Version difference data -
──────
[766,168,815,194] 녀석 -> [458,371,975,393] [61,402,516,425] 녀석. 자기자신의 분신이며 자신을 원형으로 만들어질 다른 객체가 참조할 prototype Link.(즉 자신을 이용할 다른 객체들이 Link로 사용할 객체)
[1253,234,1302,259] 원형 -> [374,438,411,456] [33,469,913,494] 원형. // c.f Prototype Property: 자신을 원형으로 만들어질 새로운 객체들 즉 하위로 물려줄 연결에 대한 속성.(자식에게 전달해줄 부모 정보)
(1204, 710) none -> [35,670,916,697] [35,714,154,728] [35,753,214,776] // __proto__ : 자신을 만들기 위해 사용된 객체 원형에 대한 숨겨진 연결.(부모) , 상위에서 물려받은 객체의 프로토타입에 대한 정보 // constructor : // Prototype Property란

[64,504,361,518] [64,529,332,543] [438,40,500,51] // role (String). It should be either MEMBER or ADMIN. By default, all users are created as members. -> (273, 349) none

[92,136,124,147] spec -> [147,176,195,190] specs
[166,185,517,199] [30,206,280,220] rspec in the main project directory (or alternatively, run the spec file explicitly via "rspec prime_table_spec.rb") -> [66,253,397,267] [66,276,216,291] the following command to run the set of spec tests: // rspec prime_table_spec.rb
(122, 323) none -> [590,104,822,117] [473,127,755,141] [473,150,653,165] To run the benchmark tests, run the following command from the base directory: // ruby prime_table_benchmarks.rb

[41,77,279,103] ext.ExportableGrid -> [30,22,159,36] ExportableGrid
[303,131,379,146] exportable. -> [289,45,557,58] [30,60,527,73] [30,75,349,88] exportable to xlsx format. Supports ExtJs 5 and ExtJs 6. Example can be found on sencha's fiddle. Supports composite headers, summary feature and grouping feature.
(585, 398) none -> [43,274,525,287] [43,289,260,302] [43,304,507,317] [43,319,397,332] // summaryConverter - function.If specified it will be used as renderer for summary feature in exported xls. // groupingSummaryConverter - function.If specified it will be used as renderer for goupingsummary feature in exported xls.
──────
WHAT IS REQUIRED -
Copy out each line of the data exactly.

RESULT OF THE EXERCISE -
[766,168,815,194] 녀석 -> [458,371,975,393] [61,402,516,425] 녀석. 자기자신의 분신이며 자신을 원형으로 만들어질 다른 객체가 참조할 prototype Link.(즉 자신을 이용할 다른 객체들이 Link로 사용할 객체)
[1253,234,1302,259] 원형 -> [374,438,411,456] [33,469,913,494] 원형. // c.f Prototype Property: 자신을 원형으로 만들어질 새로운 객체들 즉 하위로 물려줄 연결에 대한 속성.(자식에게 전달해줄 부모 정보)
(1204, 710) none -> [35,670,916,697] [35,714,154,728] [35,753,214,776] // __proto__ : 자신을 만들기 위해 사용된 객체 원형에 대한 숨겨진 연결.(부모) , 상위에서 물려받은 객체의 프로토타입에 대한 정보 // constructor : // Prototype Property란

[64,504,361,518] [64,529,332,543] [438,40,500,51] // role (String). It should be either MEMBER or ADMIN. By default, all users are created as members. -> (273, 349) none

[92,136,124,147] spec -> [147,176,195,190] specs
[166,185,517,199] [30,206,280,220] rspec in the main project directory (or alternatively, run the spec file explicitly via "rspec prime_table_spec.rb") -> [66,253,397,267] [66,276,216,291] the following command to run the set of spec tests: // rspec prime_table_spec.rb
(122, 323) none -> [590,104,822,117] [473,127,755,141] [473,150,653,165] To run the benchmark tests, run the following command from the base directory: // ruby prime_table_benchmarks.rb

[41,77,279,103] ext.ExportableGrid -> [30,22,159,36] ExportableGrid
[303,131,379,146] exportable. -> [289,45,557,58] [30,60,527,73] [30,75,349,88] exportable to xlsx format. Supports ExtJs 5 and ExtJs 6. Example can be found on sencha's fiddle. Supports composite headers, summary feature and grouping feature.
(585, 398) none -> [43,274,525,287] [43,289,260,302] [43,304,507,317] [43,319,397,332] // summaryConverter - function.If specified it will be used as renderer for summary feature in exported xls. // groupingSummaryConverter - function.If specified it will be used as renderer for goupingsummary feature in exported xls.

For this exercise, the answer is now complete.